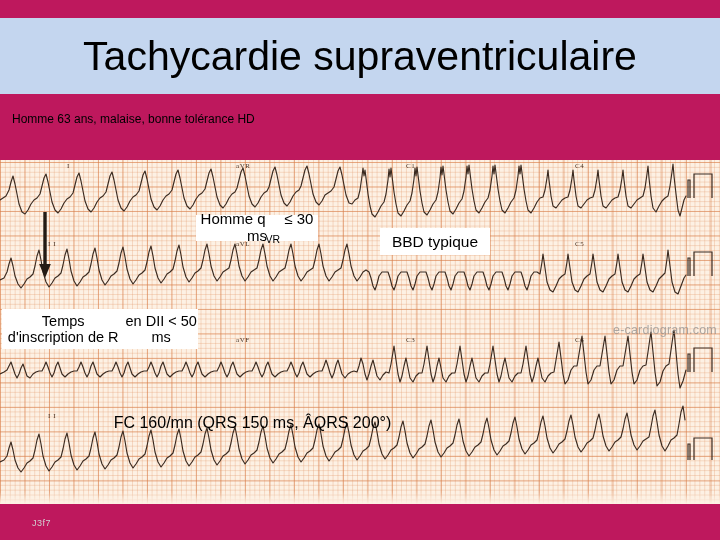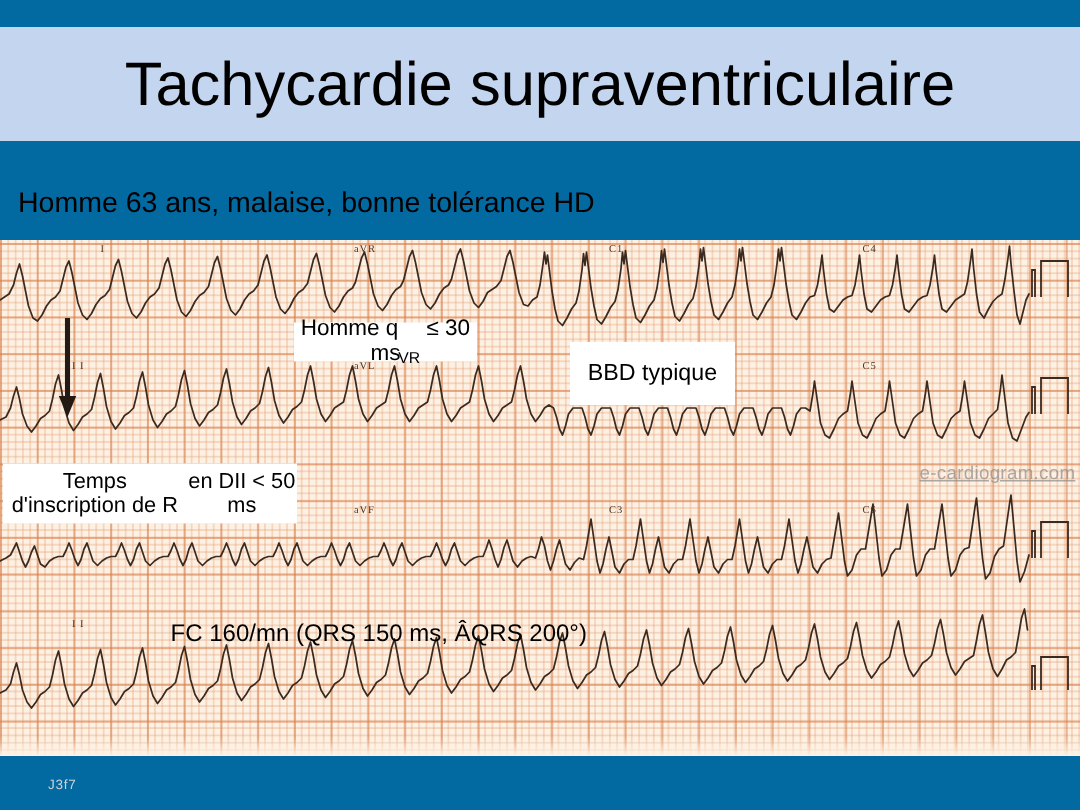--- a/index.html
+++ b/index.html
@@ -3,38 +3,38 @@
 <meta charset="utf-8">
 <style>
   html,body{margin:0;padding:0;}
   body{
     width:720px;height:540px;
     background:#ffffff;
     font-family:"Liberation Sans", sans-serif;
     overflow:hidden;
     position:relative;
   }
-  #slide{position:relative;width:720px;height:540px;overflow:hidden;background:#0369a1;}
+  #slide{position:relative;width:720px;height:540px;overflow:hidden;background:#be185d;}
 
   
   #title-band{
     position:absolute;left:0;top:18px;width:720px;height:76px;
     background:#c4d6ef;
   }
   #title-text{
     position:absolute;left:0;top:18px;width:720px;height:76px;
     display:flex;align-items:center;justify-content:center;
     font-size:41px;font-weight:400;color:#000;letter-spacing:0px;
     white-space:nowrap;
   }
 
   
   #subtitle{
-    position:absolute;left:12px;top:125px;
-    font-size:19px;color:#000;white-space:nowrap;
+    position:absolute;left:12px;top:112px;
+    font-size:12px;color:#000;white-space:nowrap;
   }
 
   
   #ecg-wrap{
     position:absolute;left:0;top:160px;width:720px;height:344px;
     overflow:hidden;
     background:#fdf1e4;
   }
   .ecg-grid{
     position:absolute;left:0;top:0;width:720px;height:344px;
@@ -70,21 +70,21 @@
   #arrow-down{position:absolute;left:36px;top:210px;width:20px;height:70px;}
 
   
   .callout{
     position:absolute;background:#ffffff;color:#000;
     display:flex;align-items:center;justify-content:center;
     text-align:center;line-height:1.12;
   }
   #callout-q{ left:196px; top:215px; width:122px; height:26px; font-size:15px;}
   #callout-q sub{font-size:10.5px;vertical-align:baseline;position:relative;top:19px;}
-  #callout-bbd{ left:380px; top:228px; width:110px; height:42px; font-size:15.5px;}
+  #callout-bbd{ left:380px; top:228px; width:110px; height:27px; font-size:15.5px;}
   #callout-r{
     left:2px; top:309px; width:196px; height:40px; font-size:14.5px;
     flex-direction:row;justify-content:center;
   }
   #callout-r .l2{font-size:14.5px;}
   #callout-fc{
     left:100px; top:411px; width:305px; height:24px; font-size:16px;
     background:transparent;
   }
 
@@ -252,21 +252,21 @@
         L565,279 L567,271 L569,261 L571,255 L573,265 L575,277 L578,287 L581,292 L584,288 L587,283 L590,281
         L593,278 L595,270 L597,260 L599,254 L601,264 L603,276 L606,286 L609,291 L612,287 L615,282 L618,280
         L621,277 L623,269 L625,259 L627,253 L629,263 L631,275 L634,285 L637,290 L640,286 L643,281 L646,279
         L649,277 L651,267 L653,256 L655,250 L657,262 L659,275 L662,286 L665,291 L668,286 L671,280 L674,278
         L677,275 L679,264 L681,252 L683,246 L685,260"></path>
         <path class="calib" d="M688,300 L688,284 L690,284 L690,300 M694,300 L694,278 L712,278 L712,300"></path>
         <text class="leadlbl" x="48" y="258">I I</text>
       </g>
     </svg>
 
-    <div id="watermark" style="position:absolute;left:613px;top:148px;text-decoration:underline;">e-cardiogram.com</div>
+    <div id="watermark" style="position:absolute;left:613px;top:163px;">e-cardiogram.com</div>
   </div>
 
   <svg id="arrow-down" viewBox="0 0 20 70">
     <path d="M9,2 L9,56" stroke="#231a14" stroke-width="3.4" fill="none"></path>
     <path d="M3.2,54 L9,68 L14.8,54 Z" fill="#231a14"></path>
   </svg>
 
   <div class="callout" id="callout-q">
     <span>
       <span>Homme q</span><sub>VR</sub><span> ≤ 30 ms</span>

**What to work on:**
Please print the entries shown above again, exactly, and skip the pictures.

**Answer below:**
--- a/index.html
+++ b/index.html
@@ -3,38 +3,38 @@
 <meta charset="utf-8">
 <style>
   html,body{margin:0;padding:0;}
   body{
     width:720px;height:540px;
     background:#ffffff;
     font-family:"Liberation Sans", sans-serif;
     overflow:hidden;
     position:relative;
   }
-  #slide{position:relative;width:720px;height:540px;overflow:hidden;background:#0369a1;}
+  #slide{position:relative;width:720px;height:540px;overflow:hidden;background:#be185d;}
 
   
   #title-band{
     position:absolute;left:0;top:18px;width:720px;height:76px;
     background:#c4d6ef;
   }
   #title-text{
     position:absolute;left:0;top:18px;width:720px;height:76px;
     display:flex;align-items:center;justify-content:center;
     font-size:41px;font-weight:400;color:#000;letter-spacing:0px;
     white-space:nowrap;
   }
 
   
   #subtitle{
-    position:absolute;left:12px;top:125px;
-    font-size:19px;color:#000;white-space:nowrap;
+    position:absolute;left:12px;top:112px;
+    font-size:12px;color:#000;white-space:nowrap;
   }
 
   
   #ecg-wrap{
     position:absolute;left:0;top:160px;width:720px;height:344px;
     overflow:hidden;
     background:#fdf1e4;
   }
   .ecg-grid{
     position:absolute;left:0;top:0;width:720px;height:344px;
@@ -70,21 +70,21 @@
   #arrow-down{position:absolute;left:36px;top:210px;width:20px;height:70px;}
 
   
   .callout{
     position:absolute;background:#ffffff;color:#000;
     display:flex;align-items:center;justify-content:center;
     text-align:center;line-height:1.12;
   }
   #callout-q{ left:196px; top:215px; width:122px; height:26px; font-size:15px;}
   #callout-q sub{font-size:10.5px;vertical-align:baseline;position:relative;top:19px;}
-  #callout-bbd{ left:380px; top:228px; width:110px; height:42px; font-size:15.5px;}
+  #callout-bbd{ left:380px; top:228px; width:110px; height:27px; font-size:15.5px;}
   #callout-r{
     left:2px; top:309px; width:196px; height:40px; font-size:14.5px;
     flex-direction:row;justify-content:center;
   }
   #callout-r .l2{font-size:14.5px;}
   #callout-fc{
     left:100px; top:411px; width:305px; height:24px; font-size:16px;
     background:transparent;
   }
 
@@ -252,21 +252,21 @@
         L565,279 L567,271 L569,261 L571,255 L573,265 L575,277 L578,287 L581,292 L584,288 L587,283 L590,281
         L593,278 L595,270 L597,260 L599,254 L601,264 L603,276 L606,286 L609,291 L612,287 L615,282 L618,280
         L621,277 L623,269 L625,259 L627,253 L629,263 L631,275 L634,285 L637,290 L640,286 L643,281 L646,279
         L649,277 L651,267 L653,256 L655,250 L657,262 L659,275 L662,286 L665,291 L668,286 L671,280 L674,278
         L677,275 L679,264 L681,252 L683,246 L685,260"></path>
         <path class="calib" d="M688,300 L688,284 L690,284 L690,300 M694,300 L694,278 L712,278 L712,300"></path>
         <text class="leadlbl" x="48" y="258">I I</text>
       </g>
     </svg>
 
-    <div id="watermark" style="position:absolute;left:613px;top:148px;text-decoration:underline;">e-cardiogram.com</div>
+    <div id="watermark" style="position:absolute;left:613px;top:163px;">e-cardiogram.com</div>
   </div>
 
   <svg id="arrow-down" viewBox="0 0 20 70">
     <path d="M9,2 L9,56" stroke="#231a14" stroke-width="3.4" fill="none"></path>
     <path d="M3.2,54 L9,68 L14.8,54 Z" fill="#231a14"></path>
   </svg>
 
   <div class="callout" id="callout-q">
     <span>
       <span>Homme q</span><sub>VR</sub><span> ≤ 30 ms</span>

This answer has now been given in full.